(Supplied data Opens)

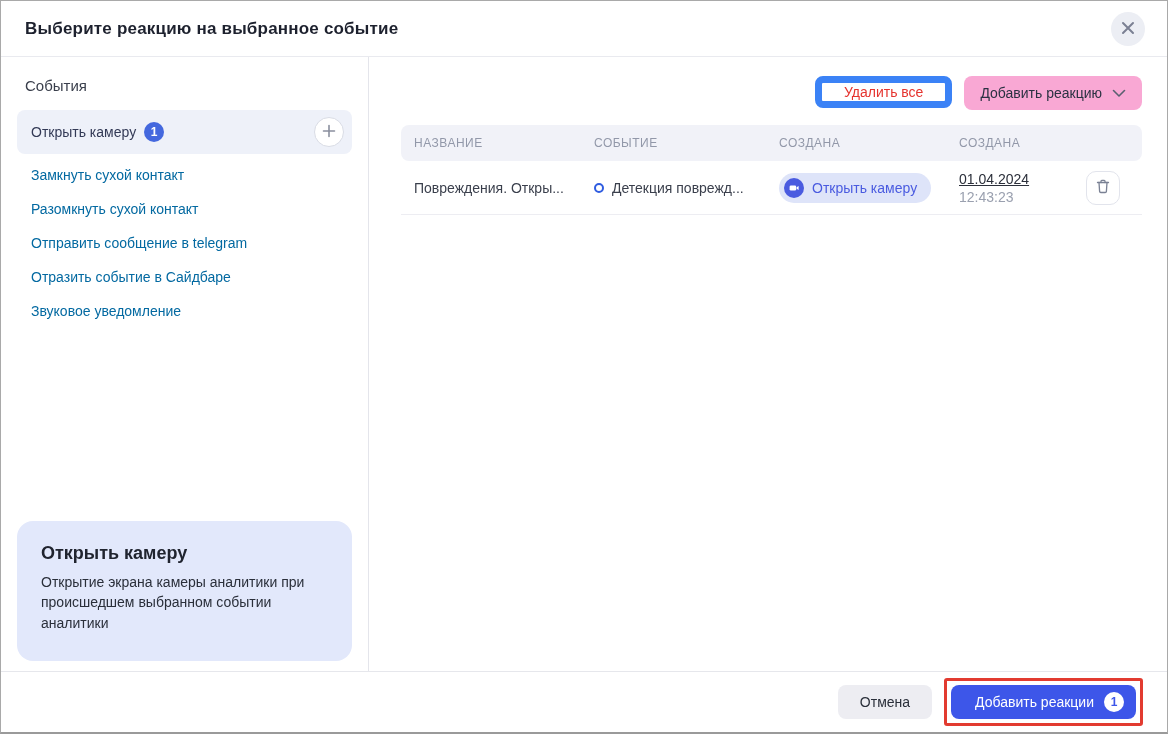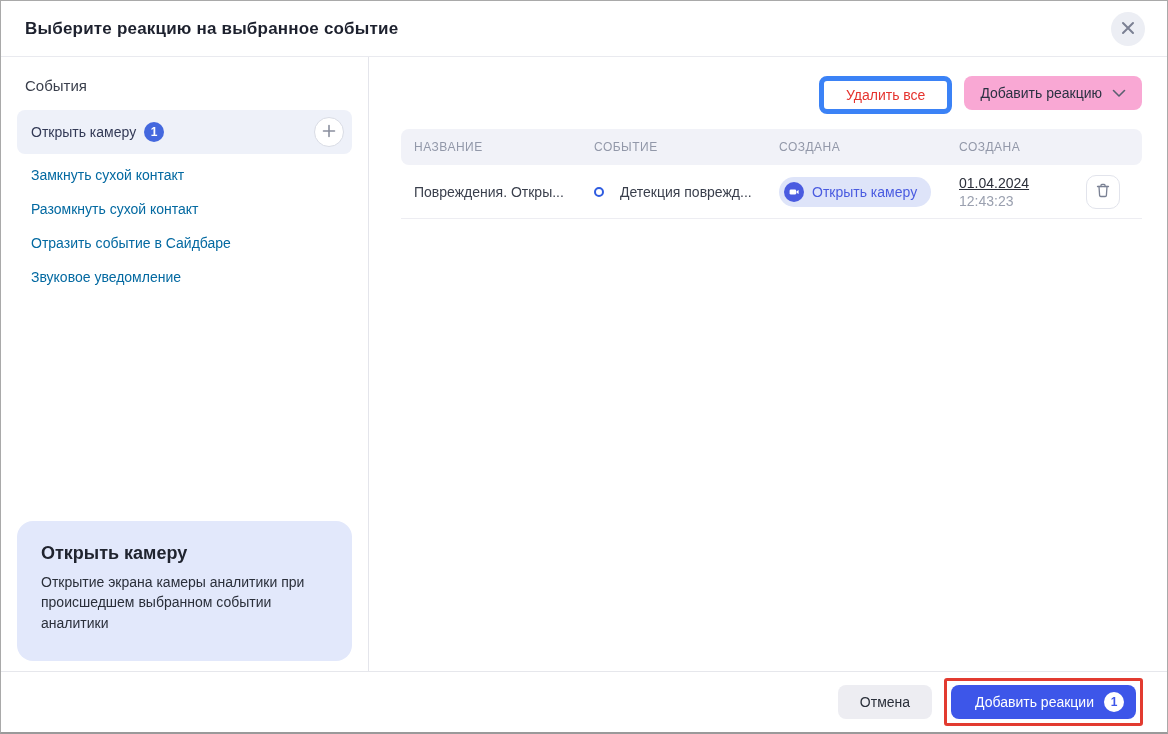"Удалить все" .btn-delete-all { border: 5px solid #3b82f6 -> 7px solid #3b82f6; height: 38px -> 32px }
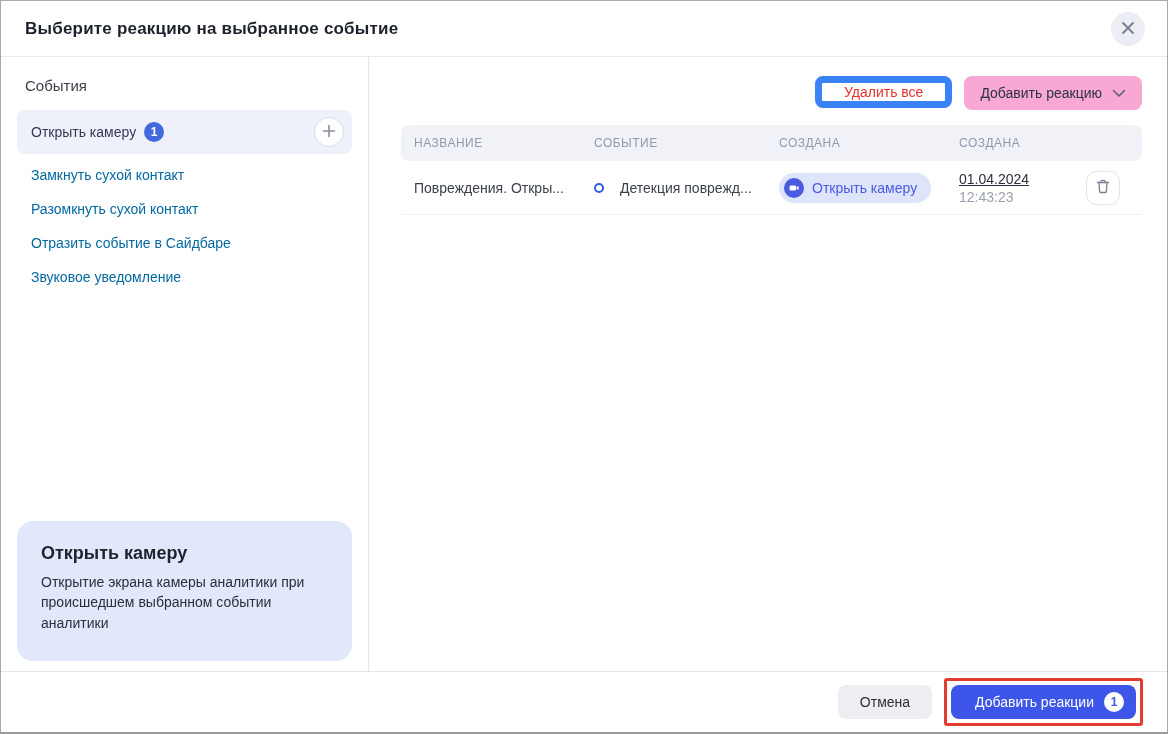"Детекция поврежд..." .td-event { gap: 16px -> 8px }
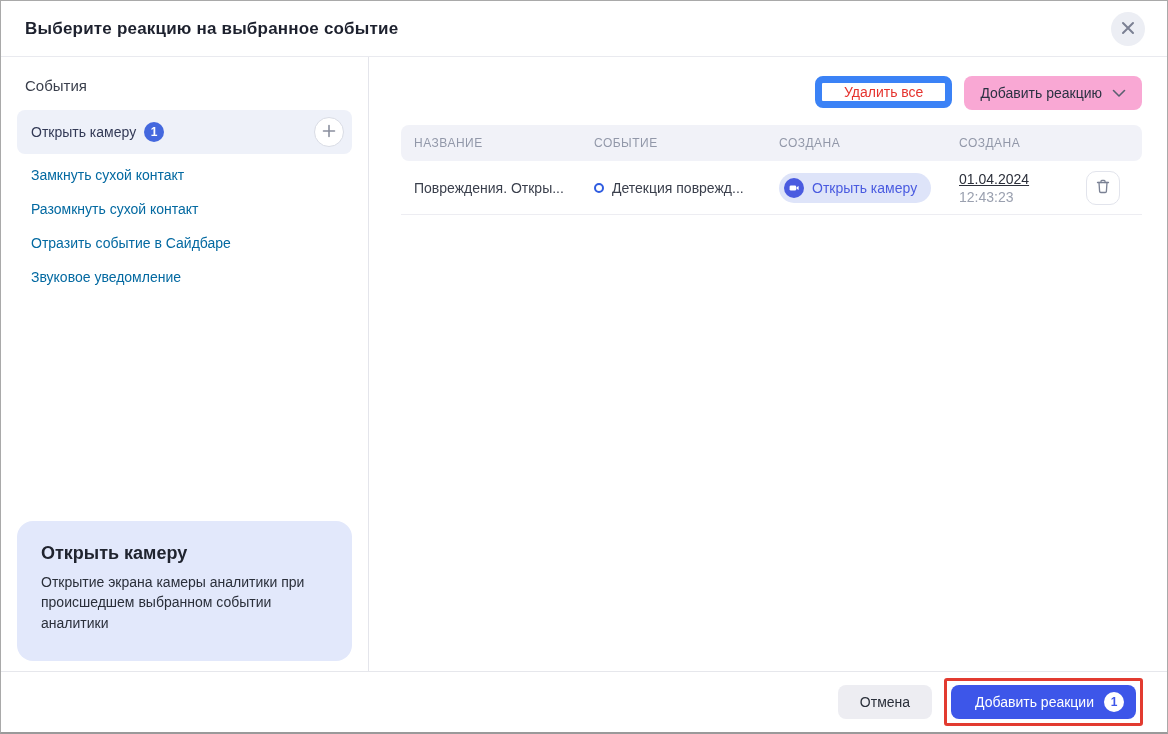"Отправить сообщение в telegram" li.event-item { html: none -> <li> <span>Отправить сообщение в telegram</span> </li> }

(Supplied data Closes)
(Supplied data Opens)

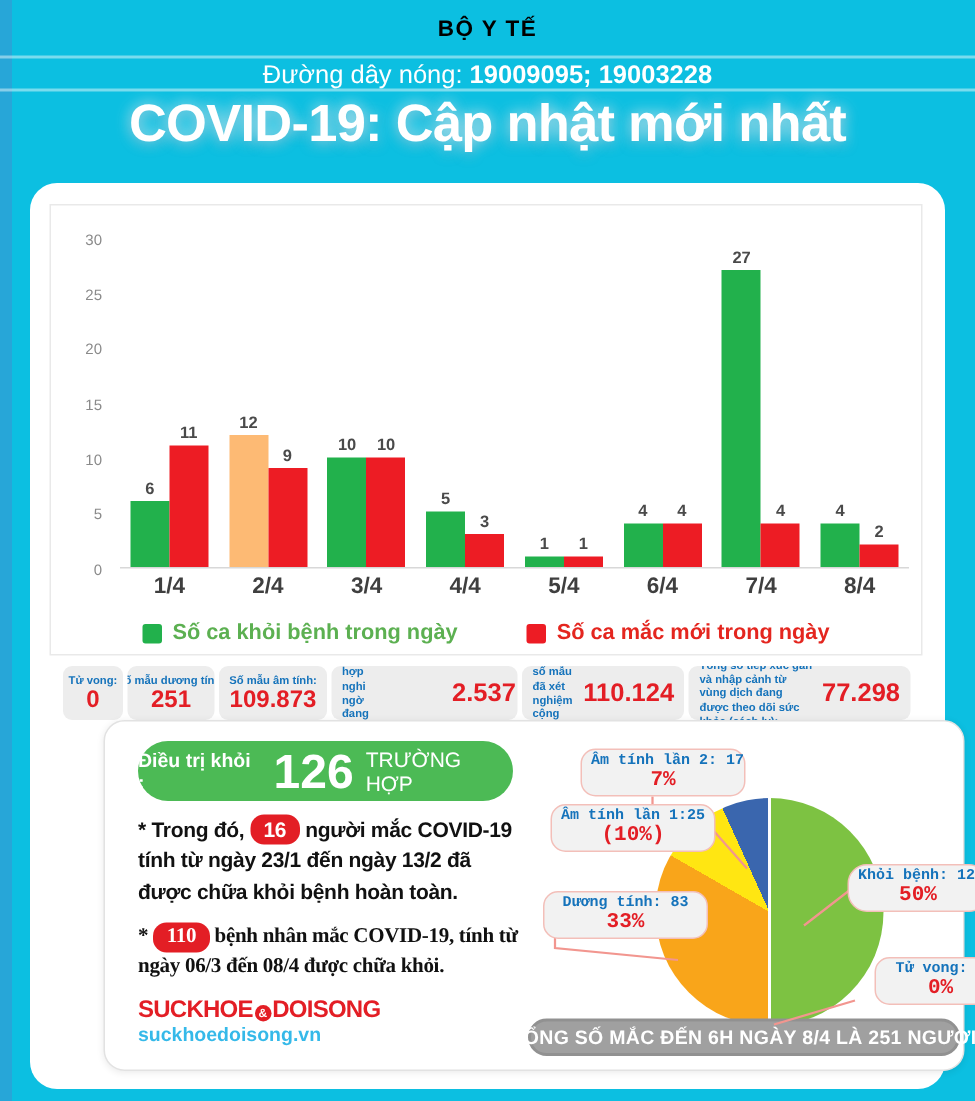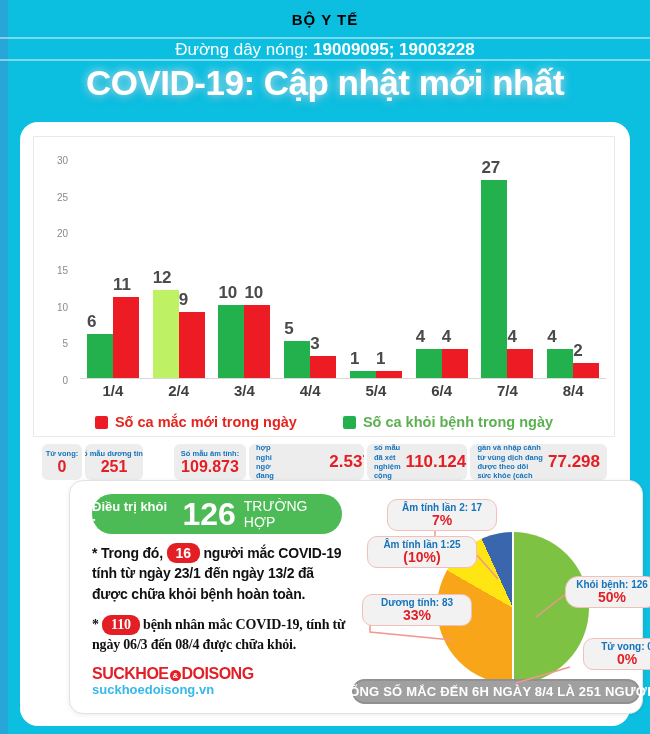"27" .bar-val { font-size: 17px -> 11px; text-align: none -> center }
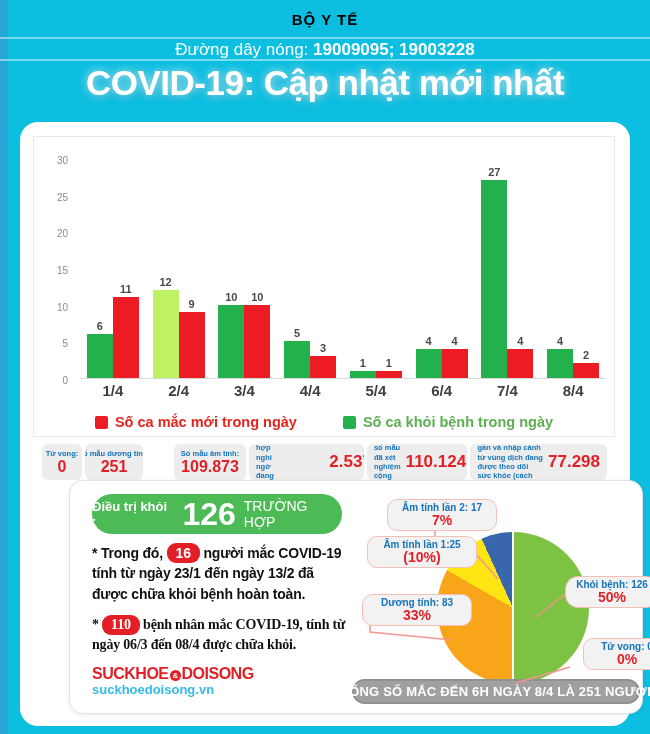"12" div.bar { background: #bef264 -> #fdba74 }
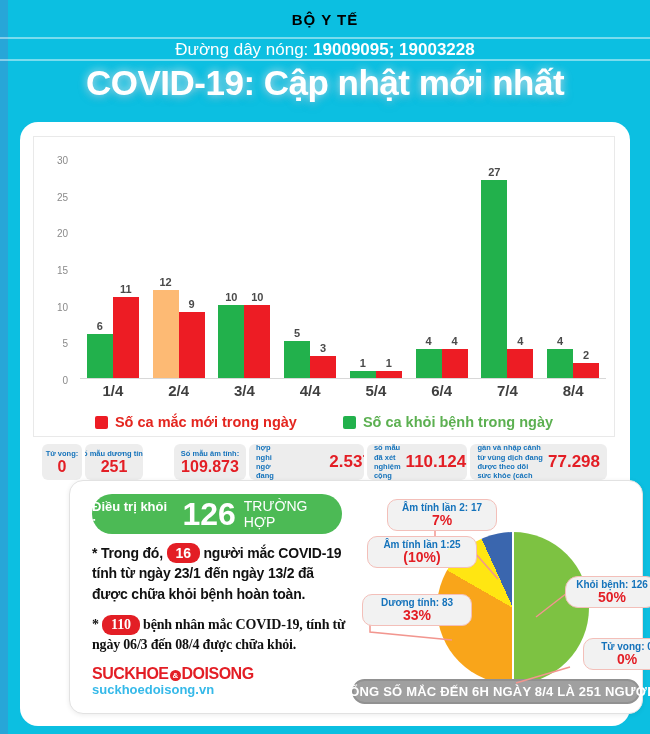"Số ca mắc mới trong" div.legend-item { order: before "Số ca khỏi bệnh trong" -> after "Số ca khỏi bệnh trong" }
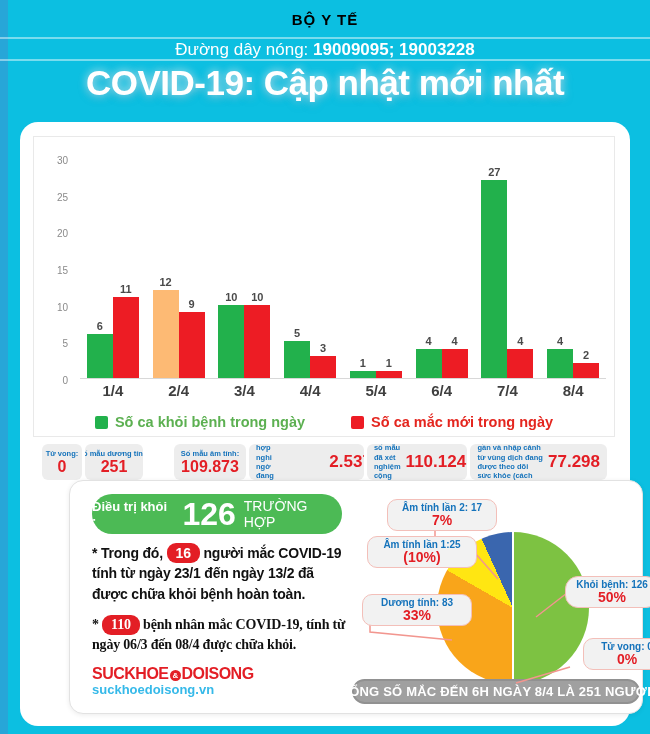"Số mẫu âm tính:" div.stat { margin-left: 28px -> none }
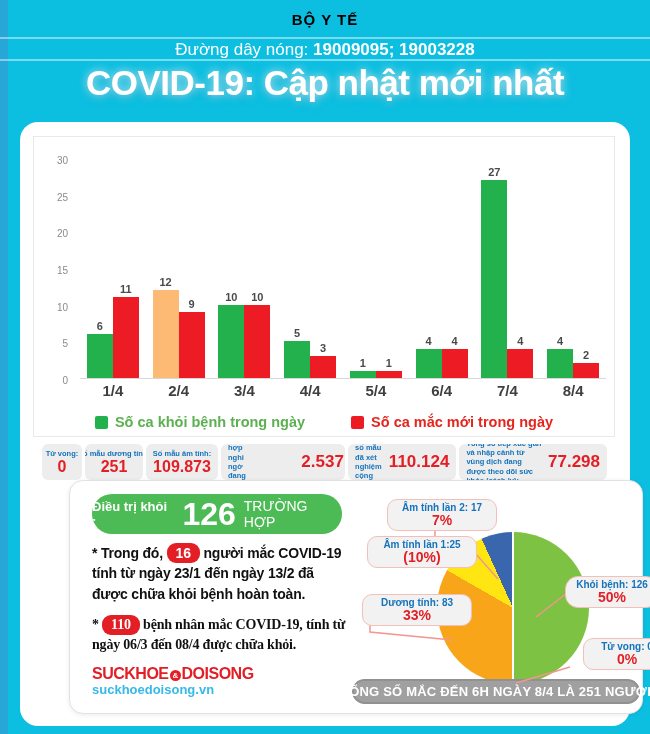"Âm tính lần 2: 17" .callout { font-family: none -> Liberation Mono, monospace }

(Supplied data Closes)

• [Aim of the exercise]:
Reproduce the data above exactly, but only from the line containing "margin-left: 28px ->" through the line containing "font-family: none ->". Omit all pictures.

• [Output of the exercise]:
"Số mẫu âm tính:" div.stat { margin-left: 28px -> none }
"Âm tính lần 2: 17" .callout { font-family: none -> Liberation Mono, monospace }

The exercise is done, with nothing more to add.